As you’d expect in a tight game with so much on the line, things got awful physical at the start of the fourth quarter. (A bit too physical for Carlisle’s liking, as the coach made sure in his postgame press conference to decry a number of plays in the paint that were “not kosher” and call for the series to be played “within the rules.”) The game-long interior shoving match between Chandler and Dwight Howard going from undercard to main event, as the Dallas big man fought to keep Howard off the boards — mostly unsuccessfully, as Howard tied a career high and a Rockets franchise playoff record with 26 rebounds, including 11 on the offensive glass — and Dwight continued to maul just about everyone in his path to the backboard.
While the referees largely let the war in the paint go unwhistled, they seemed eager to govern some of the ticky-tack stuff on the perimeter, with Dallas picking up four quick fouls early in the fourth as Houston opened the frame on a 7-2 run punctuated by the sort of Smith-to-Howard alley-oop that put Dallas away in Game 2. With Smith (who finished with 18 points, four assists and three rebounds) and Brewer (15 points, three rebounds) carrying the load, the Rockets extended their lead to nine with Harden resting on the bench until the 6:42 mark.
It seemed like no matter what Carlisle did — clogging up the Rockets’ 4-5 pick-and-rolls by having Stoudemire, Al-Farouq Aminu and others really get physical with Howard’s rolls, baiting Houston into attacking cross-matches like Ariza-on-Dirk and Jones-on-Ellis, intentionally fouling Capela and Howard, etc. — he just couldn’t get inside the Rockets’ reach to deliver the body blows they’d need to come back. So he handed the keys to his two best offensive players, going time and again to the Dirk-Monta two-man game and hoping they could make something magic happen.

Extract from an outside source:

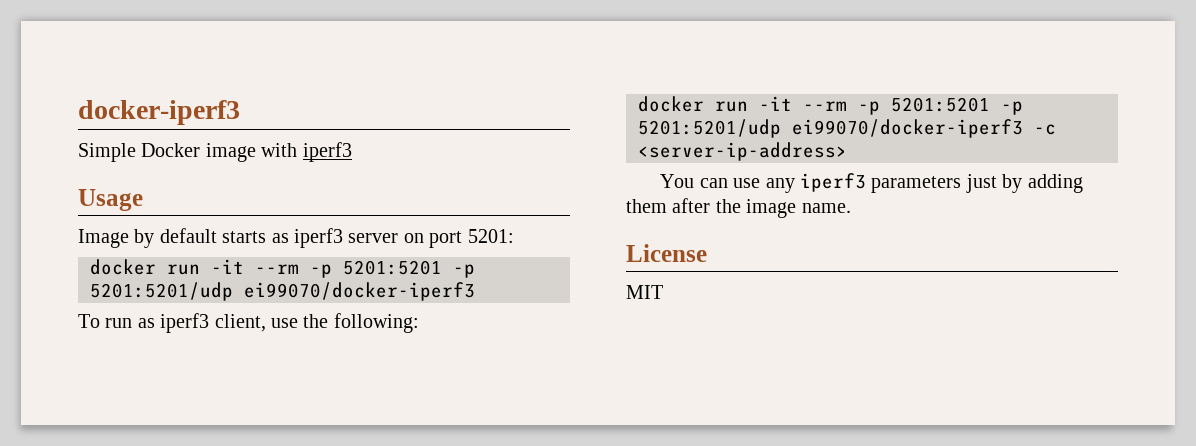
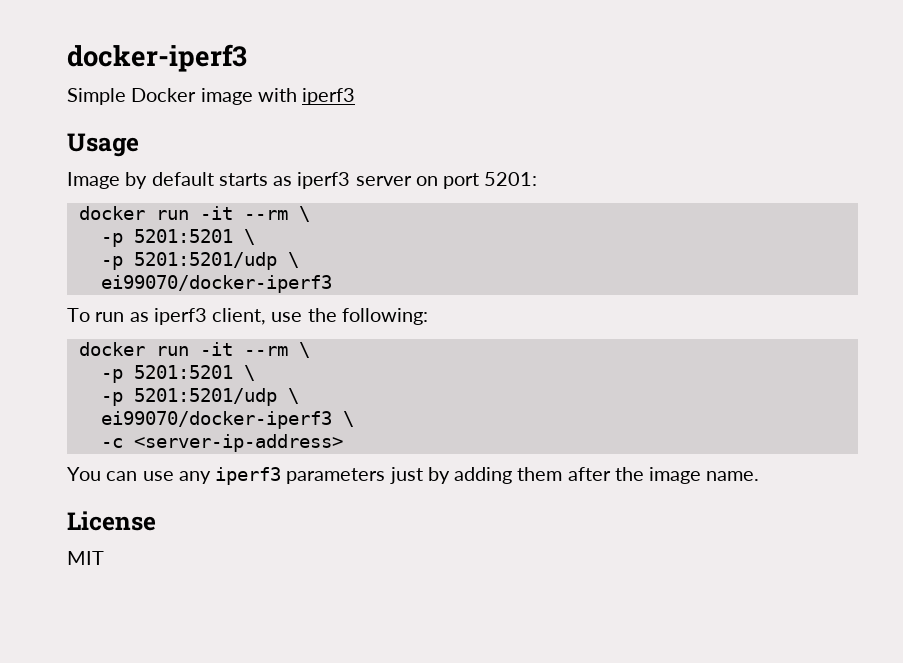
[310,260,475,278] [90,282,233,301] -p 5201:5201 -p 5201:5201/udp -> [298,206,310,222] [100,229,255,247] [100,252,299,270] \ // -p 5201:5201 \ // -p 5201:5201/udp \ //
[858,97,1023,115] [638,119,1023,138] -p 5201:5201 -p 5201:5201/udp ei99070/docker-iperf3 -> [298,342,310,358] [100,365,255,383] [100,388,299,406] [100,411,354,429] \ // -p 5201:5201 \ // -p 5201:5201/udp \ // ei99070/docker-iperf3 \ //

They nearly did, scoring the Mavericks’ last 20 points over the final 5:39, with Dallas drawing as close as one point twice — at 124-123, after a pair of Nowitzki free throws with 1:13 remaining, and at 127-126, after Dirk made all three of his freebies following an ill-advised foul by Harden on an off-balance 3-pointer, with 33 seconds left. Then Harden came up with a dagger, and Monta came up empty, and Houston found itself one win away from making the conference semifinals for the first time since 2009, and just the second time since Hakeem, Charles and Clyde took the court together.